━━ RECORDS PROVIDED

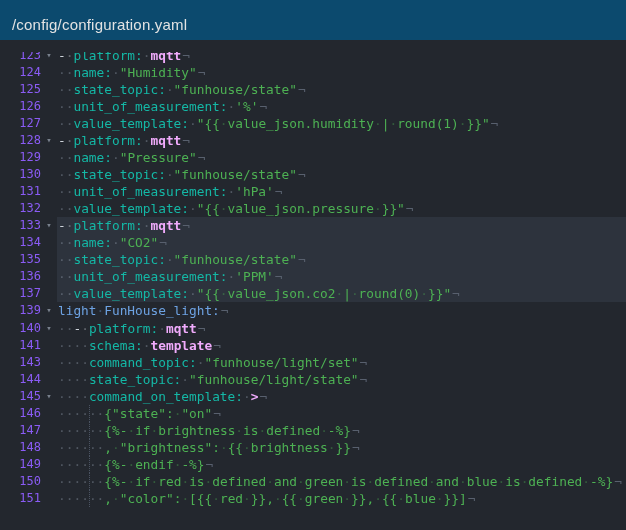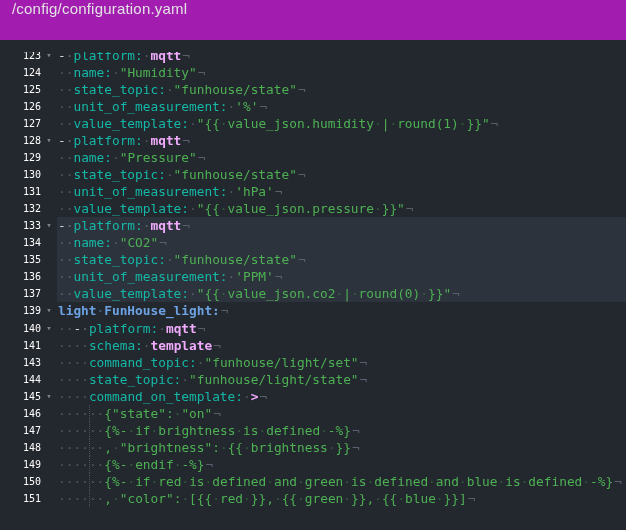"/config/configuration.yaml" .header { background: #a21caf -> #0c4a6e; padding: 0 0 0 12px -> 16px 0 0 12px }
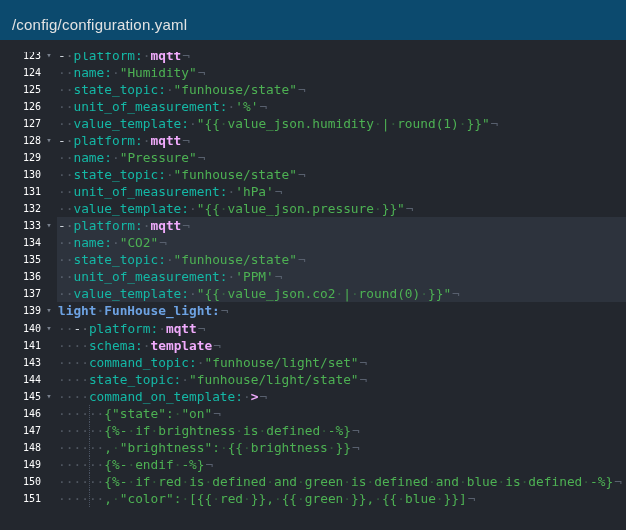"123" .gutter { color: #ffffff -> #8b5cf6; font-size: 10px -> 12px }
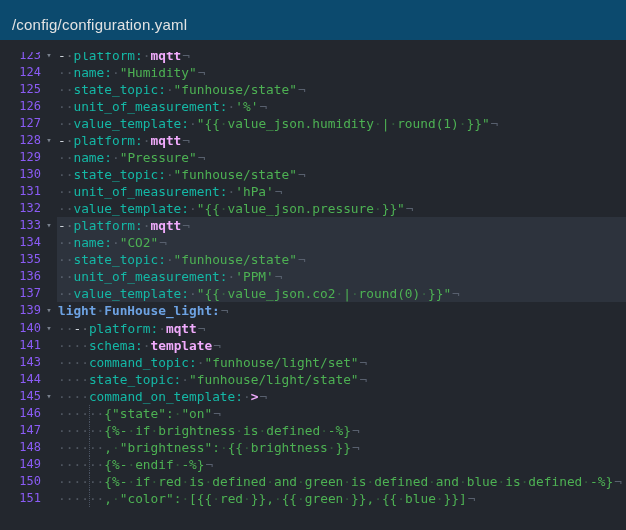"light·FunHouse_light:" .tk-topkey { font-weight: bold -> normal }
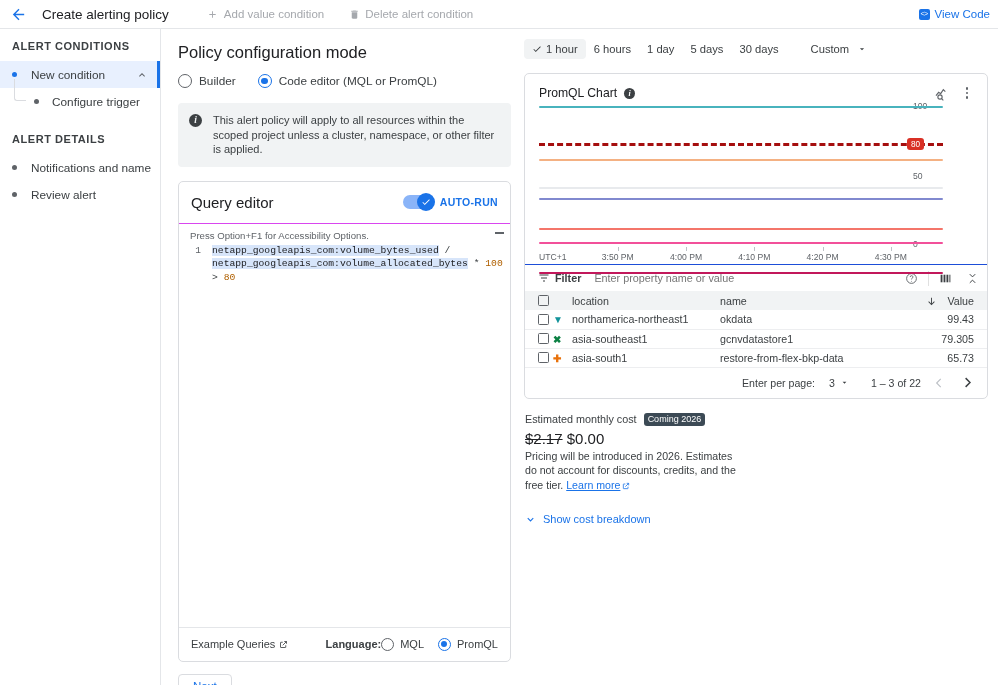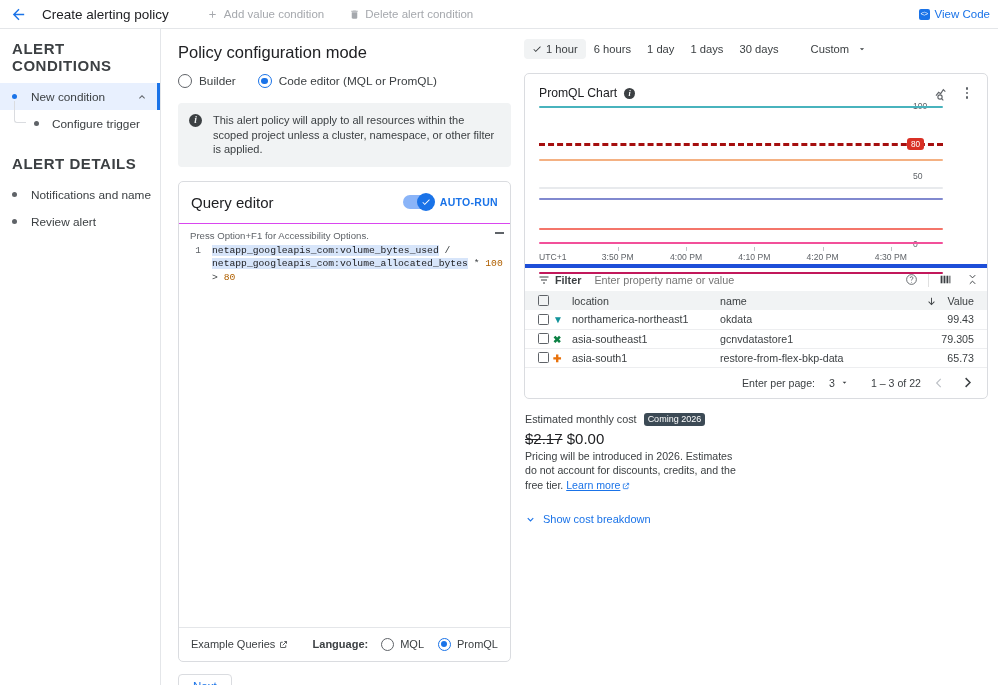"ALERT CONDITIONS" .side-head { font-size: 15px -> 11px }
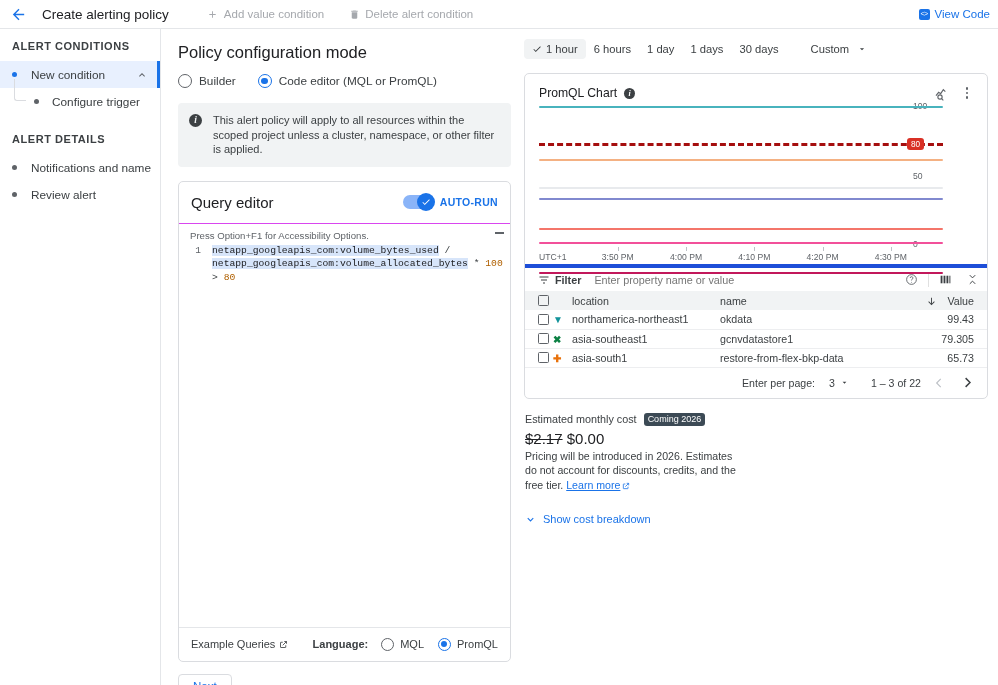"1 days" span.tchip { text: 1 -> 5 }
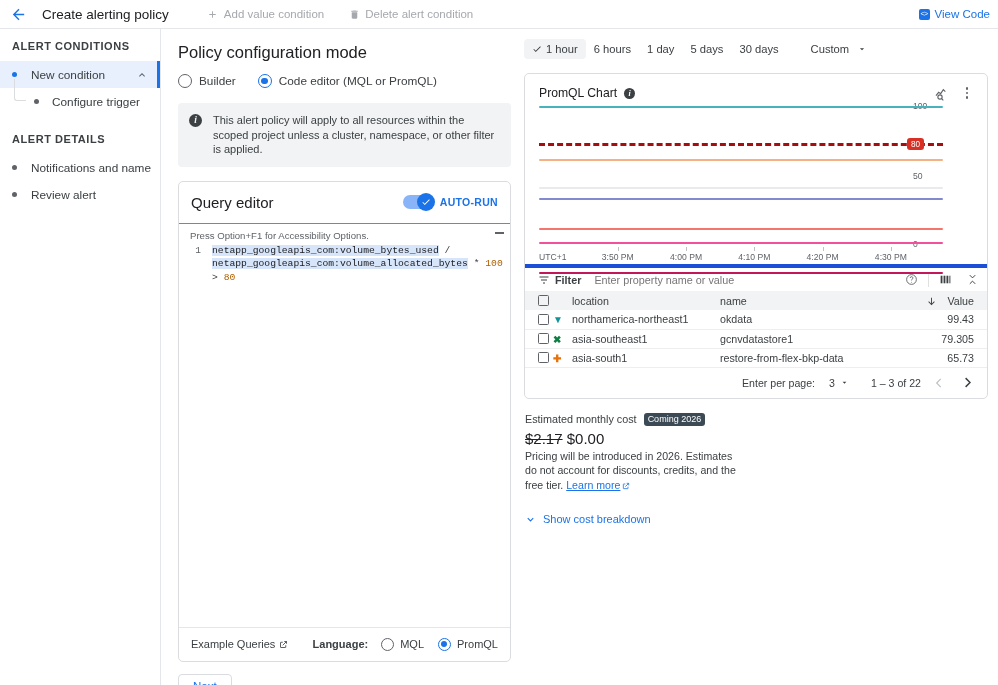"Filter" .filter-bar { border-top: 4px solid #1d4ed8 -> 1px solid #1d4ed8 }
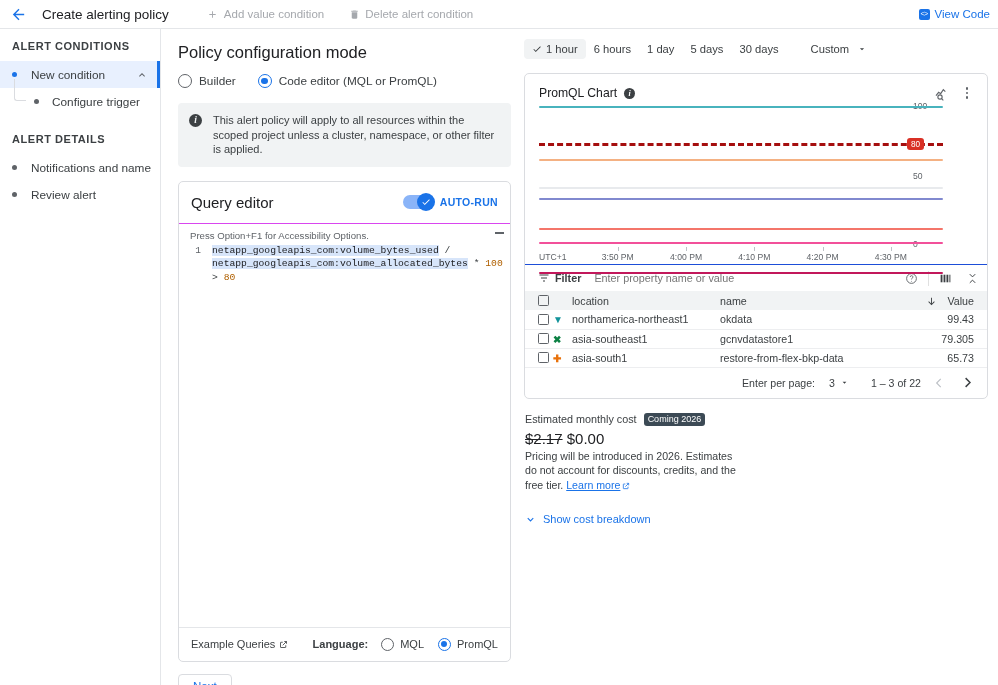"Language:" .lang-label { margin-right: 13px -> none }
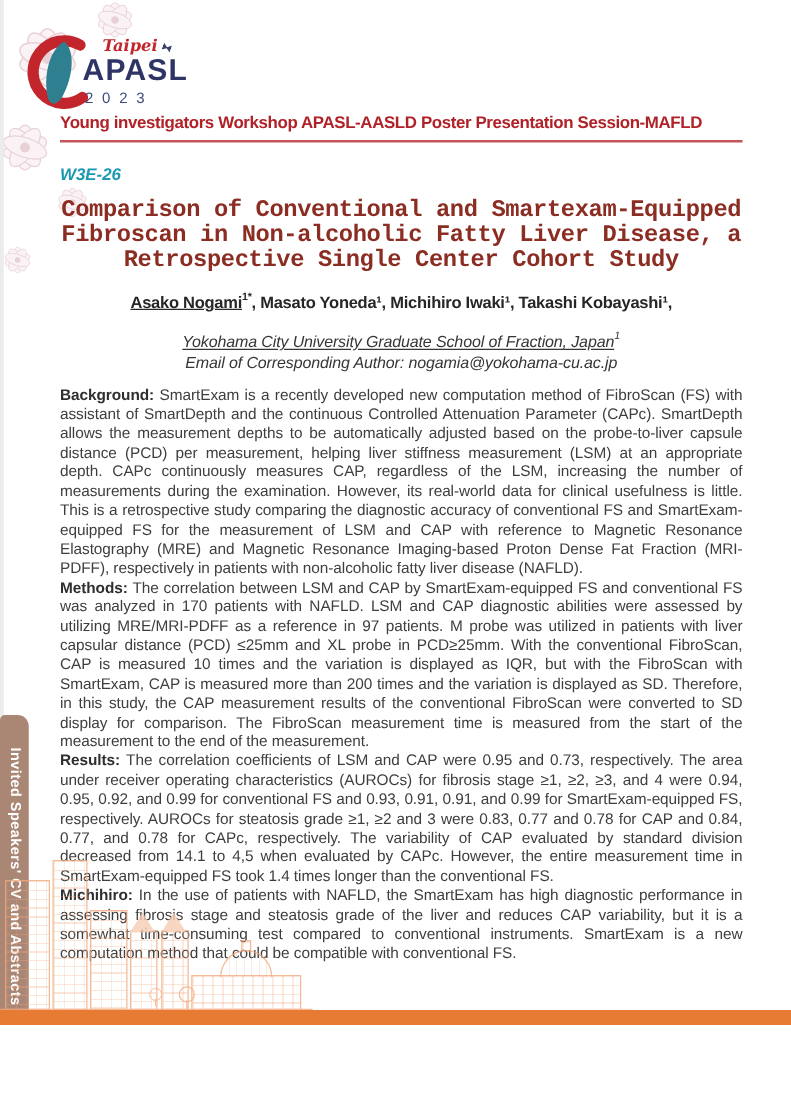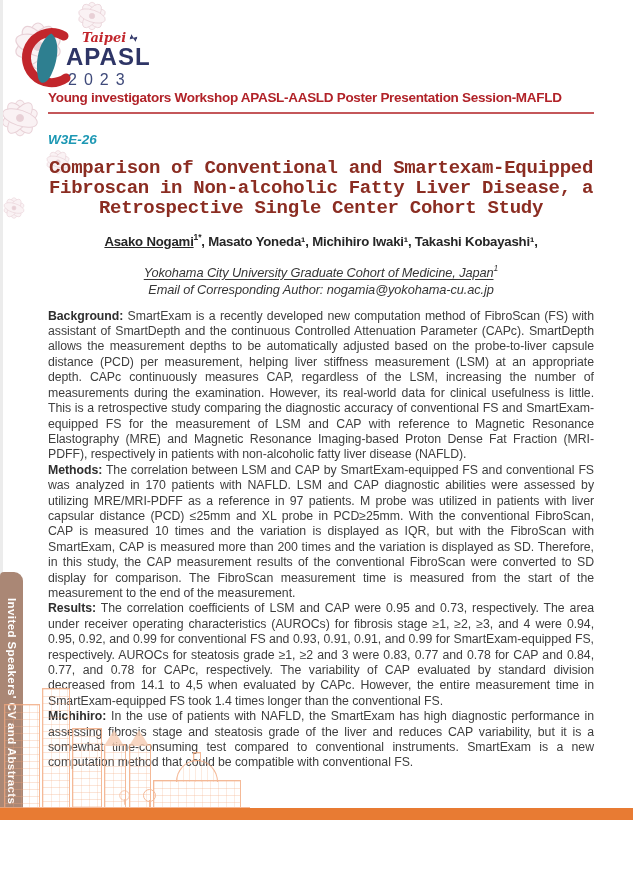"2023" .logo-year { font-size: 16px -> 12px }
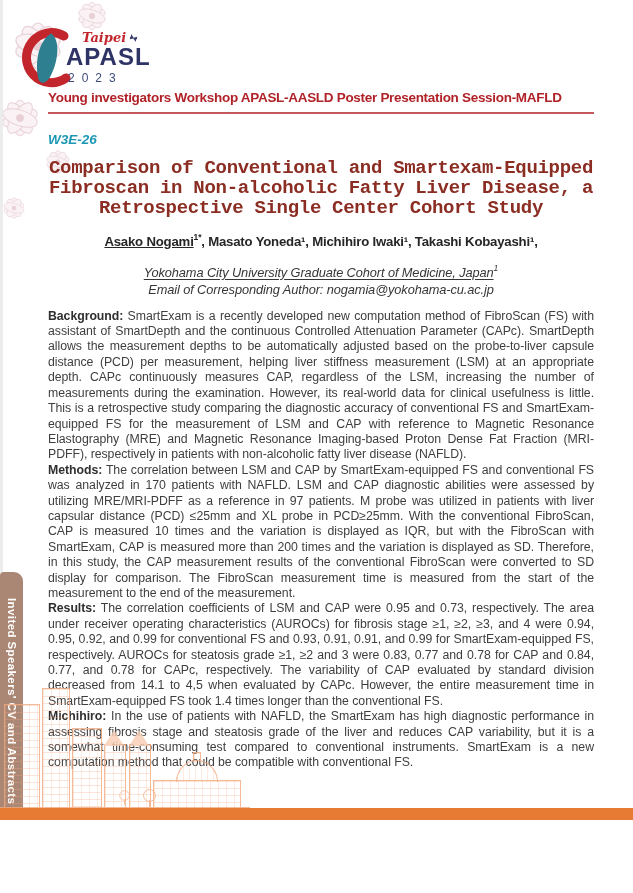"Yokohama City University Graduate Cohort" span.uline { text: Cohort of Medicine -> School of Fraction }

━━━━

WHAT TO PRODUCE - Repeat the records above exactly, without any pictures.

OUTPUT FOR THIS TASK -
"/config/configuration.yaml" .header { background: #a21caf -> #0c4a6e; padding: 0 0 0 12px -> 16px 0 0 12px }
"123" .gutter { color: #ffffff -> #8b5cf6; font-size: 10px -> 12px }
"light·FunHouse_light:" .tk-topkey { font-weight: bold -> normal }
"ALERT CONDITIONS" .side-head { font-size: 15px -> 11px }
"1 days" span.tchip { text: 1 -> 5 }
"Filter" .filter-bar { border-top: 4px solid #1d4ed8 -> 1px solid #1d4ed8 }
"Language:" .lang-label { margin-right: 13px -> none }
"2023" .logo-year { font-size: 16px -> 12px }
"Yokohama City University Graduate Cohort" span.uline { text: Cohort of Medicine -> School of Fraction }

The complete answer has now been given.